On Thursday, Whitehorse residents will have one final say over how the rulebook for those parks will eventually be written.

City staff will showcase the second draft of the new Regional Parks Plan at the Fireweed Market on Thursday evening. Glynn-Morris is the project leader behind the plan, which he says will operate like an official community plan but for parks.

“Whitehorse is a community full of neighborhoods, and while there are some commonalities, each is distinct in its own right,” he said.

“At the city level you’re creating a specific community plan. We’re doing the same thing for parks. Each park gets its own neighborhood plan,” he said.

Similar to the official community plan, the regional parks plan won’t lay out exactly what happens in each park, Glynn-Morris explained. Instead, it sets the ground rules, just as the Hillcrest community plan acted as the rulebook for the debate over the neighbourhood’s rooflines and paved driveways.
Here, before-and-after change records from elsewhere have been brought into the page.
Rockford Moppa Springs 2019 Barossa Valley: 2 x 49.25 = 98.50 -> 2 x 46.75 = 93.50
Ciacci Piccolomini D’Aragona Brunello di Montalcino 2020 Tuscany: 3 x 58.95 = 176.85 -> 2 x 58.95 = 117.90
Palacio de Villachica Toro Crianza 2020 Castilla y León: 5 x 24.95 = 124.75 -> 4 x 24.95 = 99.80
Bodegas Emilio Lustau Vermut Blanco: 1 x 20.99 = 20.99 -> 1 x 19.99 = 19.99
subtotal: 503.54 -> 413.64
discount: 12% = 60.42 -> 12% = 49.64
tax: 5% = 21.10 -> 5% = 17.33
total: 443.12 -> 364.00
The whole project began after the 2010 official community plan designated the city’s five parks, setting aside more than 30 per cent of land within city limits.

“The big outcome from the 2010 plan was that residents said, ‘Let’s be intentional with these amazing spaces.’ We set them aside as parks, but now we have to decide what that word ‘park’ means and what do we want as a community for this park system to be,” he said.
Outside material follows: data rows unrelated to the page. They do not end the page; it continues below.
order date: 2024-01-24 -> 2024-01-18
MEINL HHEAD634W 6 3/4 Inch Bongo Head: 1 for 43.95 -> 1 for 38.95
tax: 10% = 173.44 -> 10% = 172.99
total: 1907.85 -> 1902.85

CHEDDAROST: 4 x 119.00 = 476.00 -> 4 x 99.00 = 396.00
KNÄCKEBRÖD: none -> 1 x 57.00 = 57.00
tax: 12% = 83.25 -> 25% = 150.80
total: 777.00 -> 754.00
Among the many goals outlined in the draft plan, the city would seek to identify damaged areas of the five parks and come up with a conservation plan to help restore the ecological integrity of those areas.

It would also look at developing a more permanent process for regulating motorboat use in the parks, limit public access to areas that are “too environmentally sensitive for human use” while coming up with alternate viewing options for those areas including re-routing trails and off-site interpretation.

Once the regional parks plan is approved, it will be used as a guiding tool to help decide things like whether to build permanent canoe and kayak facilities at Schwatka Lake, or allow ATV use on all or some of the upper Grey Mountain trails. Those decisions would unfold as part of each park’s own plan, similar to the neighborhood community plans, Glynn-Morris said.

He acknowledged that while many people are tired of plans and public engagement, helping shape the regional parks plan is an important responsibility for Whitehorse citizens.

“I think based on the history that’s gone into it, in many ways these parks embody the very reasons we choose to live, work and play in Whitehorse.

“This is an opportunity to really shape some of the best public assets we have in Whitehorse, to shape the type of community we want to live in,” he said.